The healthcare industry has generally been a "laggard in IT adoption" as compared to others such as banking and finance, precisely because it is about the "delivery of care and the human touch", Nakhooda said, which is why social aspects have to be accounted for before healthcare IT can go one step further.

Neglecting the social element can hinder adoption of healthcare IT, she added.

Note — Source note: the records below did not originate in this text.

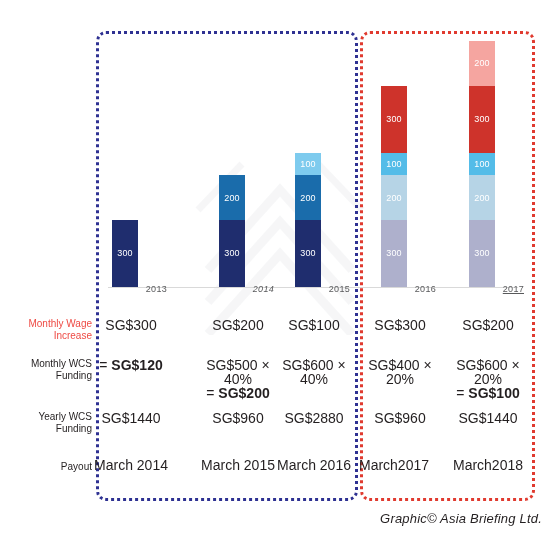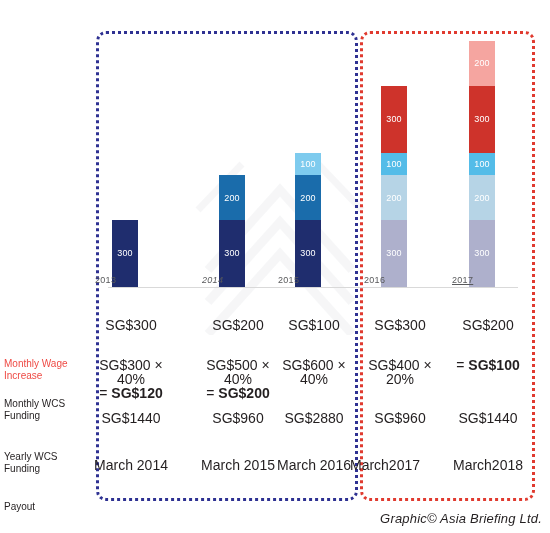--- a/index.html
+++ b/index.html
@@ -30,28 +30,28 @@
     background:#d9d9d9;
   }
   .bar{position:absolute;width:26px;}
   .seg{
     width:100%;
     display:flex;align-items:center;justify-content:center;
     font-size:9px;color:#ffffff;letter-spacing:.2px;
     box-sizing:border-box;
   }
   .bar-label{
-    position:absolute;top:275px;width:72px;text-align:left;
+    position:absolute;top:284px;width:72px;text-align:right;
     font-size:9px;color:#58595b;letter-spacing:.3px;
   }
 
   
   .rowlabel{
-    position:absolute;left:4px;width:88px;text-align:left;
-    font-size:10px;line-height:12px;color:#231f20;margin-top:40px;
+    position:absolute;left:4px;width:88px;text-align:right;
+    font-size:10px;line-height:12px;color:#231f20;
   }
   .rowlabel.accent{color:#ee4a44;}
   .cell{
     position:absolute;width:92px;text-align:center;
     font-size:14px;line-height:14px;color:#231f20;
   }
   .cell b{font-weight:bold;}
 
   .credit{
     position:absolute;right:8px;bottom:7px;
@@ -123,42 +123,42 @@
       <div class="rowlabel" style="top: 411px;">Yearly WCS Funding</div>
       <div class="rowlabel" style="top: 461px;">Payout</div>
     </div>
   <div id="cells-layer">
       <div class="cell" style="left: 85px; top: 318px;">SG$300</div>
       <div class="cell" style="left: 192px; top: 318px;">SG$200</div>
       <div class="cell" style="left: 268px; top: 318px;">SG$100</div>
       <div class="cell" style="left: 354px; top: 318px;">SG$300</div>
       <div class="cell" style="left: 442px; top: 318px;">SG$200</div>
       <div class="cell" style="left: 85px; top: 358px;">
-        <div>SG$300 × 40%</div>
         <div>= <b>SG$120</b></div>
       </div>
       <div class="cell" style="left: 192px; top: 358px;">
         <div>SG$500 × 40%</div>
         <div>= <b>SG$200</b></div>
       </div>
       <div class="cell" style="left: 268px; top: 358px;">
         <div>SG$600 × 40%</div>
       </div>
       <div class="cell" style="left: 354px; top: 358px;">
         <div>SG$400 × 20%</div>
       </div>
       <div class="cell" style="left: 442px; top: 358px;">
+        <div>SG$600 × 20%</div>
         <div>= <b>SG$100</b></div>
       </div>
       <div class="cell" style="left: 85px; top: 411px;">SG$1440</div>
       <div class="cell" style="left: 192px; top: 411px;">SG$960</div>
       <div class="cell" style="left: 268px; top: 411px;">SG$2880</div>
       <div class="cell" style="left: 354px; top: 411px;">SG$960</div>
       <div class="cell" style="left: 442px; top: 411px;">SG$1440</div>
       <div class="cell" style="left: 85px; top: 458px;">March 2014</div>
       <div class="cell" style="left: 192px; top: 458px;">March 2015</div>
       <div class="cell" style="left: 268px; top: 458px;">March 2016</div>
-      <div class="cell" style="left: 339px; top: 458px;">March2017</div>
+      <div class="cell" style="left: 348px; top: 458px;">March2017</div>
       <div class="cell" style="left: 442px; top: 458px;">March2018</div>
     </div>
 
   <div class="credit">Graphic© Asia Briefing Ltd.</div>
 </div>
 
 </body></html>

"That's a typical issue with IT, generally. If you think IT alone will fix the problem and ignore the people and the way people think and work, you will always struggle and you're never going to get results. You could build the most amazing healthcare IT system in the world but no one uses it."

Asia primed for healthcare IT advancements
According to Dr Sepulveda, the healthcare industry in Asia-Pacific has witnessed "quantum changes" brought about by technology within the last decade. With that, the region's healthcare industry is able to "leapfrog lots of evolutionary phases" that those in Western countries had to go through, such as legacy systems which are "enormous drags on everything".

"Asia has the ability to use wireless and mobile technology, and it's in a better position to use cloud technology than in other parts of the world," he said.

At the same time, the spread of the Internet through digital devices, particularly mobile phones, in the region has also expanded availability and access to Web-based medical information, Dr Sepulveda pointed out.

Considering that mobile phone penetration was high in both the developing and developed economies in Asia, the benefits of mobile healthcare were not exclusive to either market, he added. Citing "Text 4 Baby", a mobile messaging information service in the U.S. designed to help expectant women among low-income demographics, he said the model of providing usable and practical health information via phone messages is one that can be replicated in Asia.

Finally, Dr Sepulveda observed that there was much more openness and willingness in Asia to use new technologies to provide and access healthcare. "[This is] great, because new technologies have advantages over old technologies, and if you don't use them, then you don't get the benefits."